• _Work order_
All of the entries should be restated word for word, but without their pictures.

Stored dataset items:
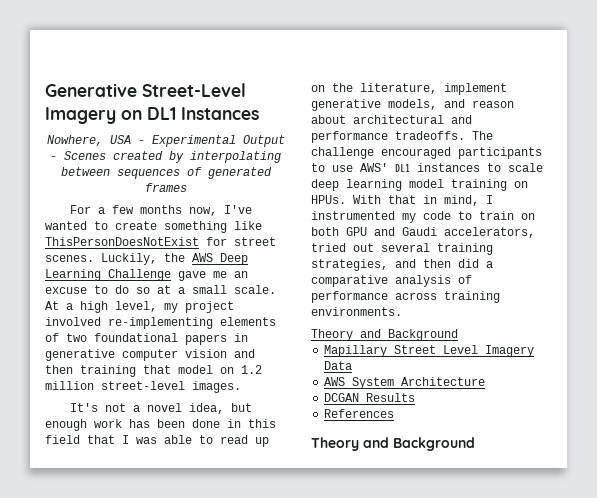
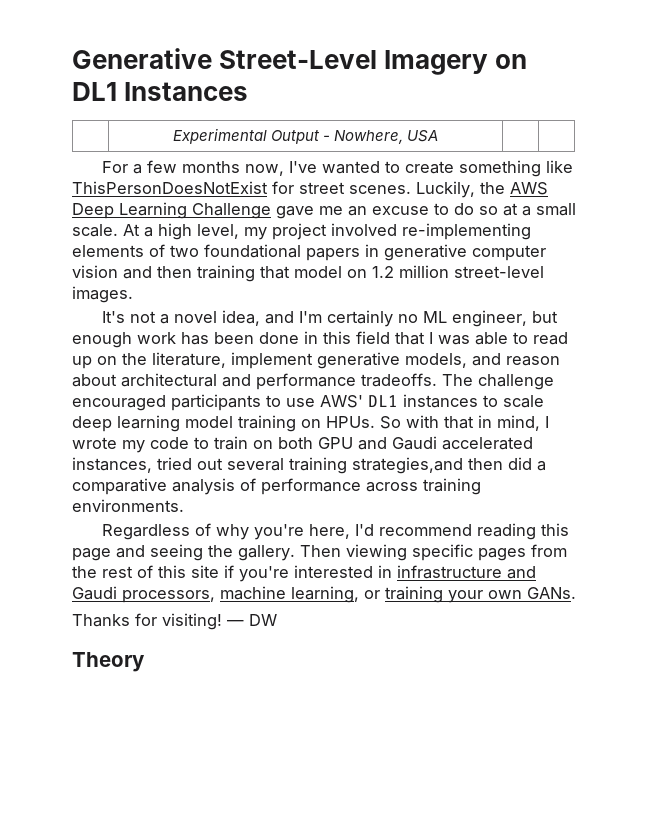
[46,135,285,147] [50,151,281,163] [60,167,272,179] [144,183,187,192] // Nowhere, USA - Experimental Output - Scenes created by interpolating between sequences of generated frames -> [172,128,439,144] // | Experimental Output - Nowhere, USA | |
(224, 408) none -> [264,310,527,327] and I'm certainly no ML engineer,
[353,195,381,204] With -> [380,415,439,429] So with
[311,211,395,220] instrumented -> [72,437,117,449] wrote
[444,227,535,238] accelerators, -> [442,437,533,450] [72,457,152,473] accelerated instances,
[311,259,416,271] strategies, and -> [352,457,463,474] strategies,and
[311,329,458,341] [324,345,535,357] [324,361,353,370] [324,377,486,389] [324,393,416,402] [324,409,395,418] [311,437,475,451] Theory and Background // Mapillary Street Level Imagery Data // AWS System Architecture // DCGAN Results // References // Theory and Background -> [101,523,569,540] [72,544,567,561] [72,565,536,582] [72,586,576,603] [72,613,277,630] [72,652,145,672] Regardless of why you're here, I'd recommend reading this page and seeing the gallery. Then viewing specific pages from the rest of this site if you're interested in infrastructure and Gaudi processors, machine learning, or training your own GANs. // Thanks for visiting! — DW // Theory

• _Answer to the problem_
[46,135,285,147] [50,151,281,163] [60,167,272,179] [144,183,187,192] // Nowhere, USA - Experimental Output - Scenes created by interpolating between sequences of generated frames -> [172,128,439,144] // | Experimental Output - Nowhere, USA | |
(224, 408) none -> [264,310,527,327] and I'm certainly no ML engineer,
[353,195,381,204] With -> [380,415,439,429] So with
[311,211,395,220] instrumented -> [72,437,117,449] wrote
[444,227,535,238] accelerators, -> [442,437,533,450] [72,457,152,473] accelerated instances,
[311,259,416,271] strategies, and -> [352,457,463,474] strategies,and
[311,329,458,341] [324,345,535,357] [324,361,353,370] [324,377,486,389] [324,393,416,402] [324,409,395,418] [311,437,475,451] Theory and Background // Mapillary Street Level Imagery Data // AWS System Architecture // DCGAN Results // References // Theory and Background -> [101,523,569,540] [72,544,567,561] [72,565,536,582] [72,586,576,603] [72,613,277,630] [72,652,145,672] Regardless of why you're here, I'd recommend reading this page and seeing the gallery. Then viewing specific pages from the rest of this site if you're interested in infrastructure and Gaudi processors, machine learning, or training your own GANs. // Thanks for visiting! — DW // Theory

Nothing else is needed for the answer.